A TensorMap with output names as keys.

execute(self: Self, name1: String, inout input1: PythonObject, name2: String, inout input2: PythonObject) -> TensorMap

Execute model with given inputs.

Args:

  • name1 (String): Name of the first input tensor.
  • input1 (PythonObject): First Input to the model as numpy array.
  • name2 (String): Name of the second input tensor.
  • input2 (PythonObject): Second Input to the model as numpy array.

Returns:

A TensorMap with output names as keys.

execute[type1: DType, type2: DType, type3: DType](self: Self, name1: String, input1: Tensor[type1], name2: String, input2: Tensor[type2], name3: String, input3: Tensor[type3]) -> TensorMap

Execute model with given inputs.

Parameters:

  • type1 (DType): DType of first input tensor.
  • type2 (DType): DType of second input tensor.
  • type3 (DType): DType of third input tensor.

Args:

  • name1 (String): Name of the first input tensor.
  • input1 (Tensor[type1]): First Input tensor to the model.
  • name2 (String): Name of the second input tensor.
  • input2 (Tensor[type2]): Second Input tensor to the model.
  • name3 (String): Name of the third input tensor.
  • input3 (Tensor[type3]): Third Input tensor to the model.

Returns:

A TensorMap with output names as keys.

execute(self: Self, name1: String, inout input1: PythonObject, name2: String, inout input2: PythonObject, name3: String, inout input3: PythonObject) -> TensorMap

Execute model with given inputs.

Args:

  • name1 (String): Name of the first input tensor.
  • input1 (PythonObject): First Input to the model as numpy array.
  • name2 (String): Name of the second input tensor.
  • input2 (PythonObject): Second Input to the model as numpy array.
  • name3 (String): Name of the third input tensor.
  • input3 (PythonObject): Third Input to the model as numpy array.

Returns:

A TensorMap with output names as keys.

num_model_inputs

num_model_inputs(self: Self) -> Int

Gets the number of inputs of the model.

Returns:

Number of inputs of model.

get_model_input_names

get_model_input_names(self: Self) -> List[String]

Gets the names of model inputs.

Returns:

Input names of the model.

num_model_outputs

num_model_outputs(self: Self) -> Int

Gets the number of outputs of the model.

Returns:

Number of model outputs.

get_model_output_names

get_model_output_names(self: Self) -> List[String]
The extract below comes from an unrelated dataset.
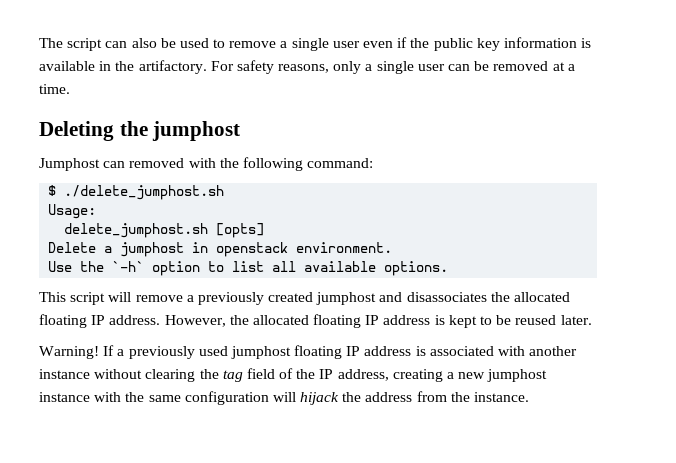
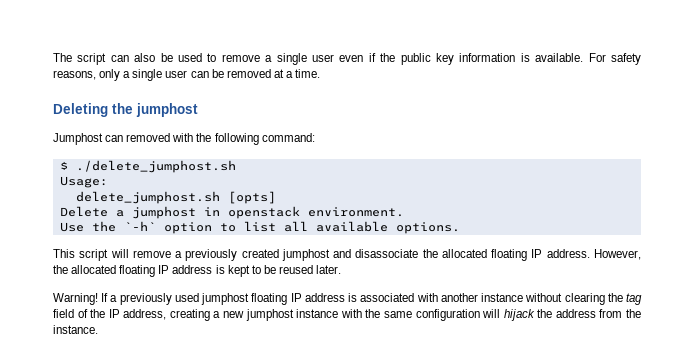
- The script can also be used to remove a single user even if the public key information is available in the artifactory.
+ The script can also be used to remove a single user even if the public key information is available.
- This script will remove a previously created jumphost and disassociates the allocated floating IP address.
+ This script will remove a previously created jumphost and disassociate the allocated floating IP address.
Gets the names of model outputs.

Returns:

Output names of the model.

get_model_input_metadata

get_model_input_metadata(self: Self) -> List[EngineTensorSpec]

Get metadata about the model's input tensors, as a list of EngineTensorSpec objects.

Returns:

Metadata list of the model's input tensors.

get_model_output_metadata

get_model_output_metadata(self: Self) -> List[EngineTensorSpec]

Get metadata about the model's output tensors, as a list of EngineTensorSpec objects.

Returns:

Metadata list of the model's output tensors.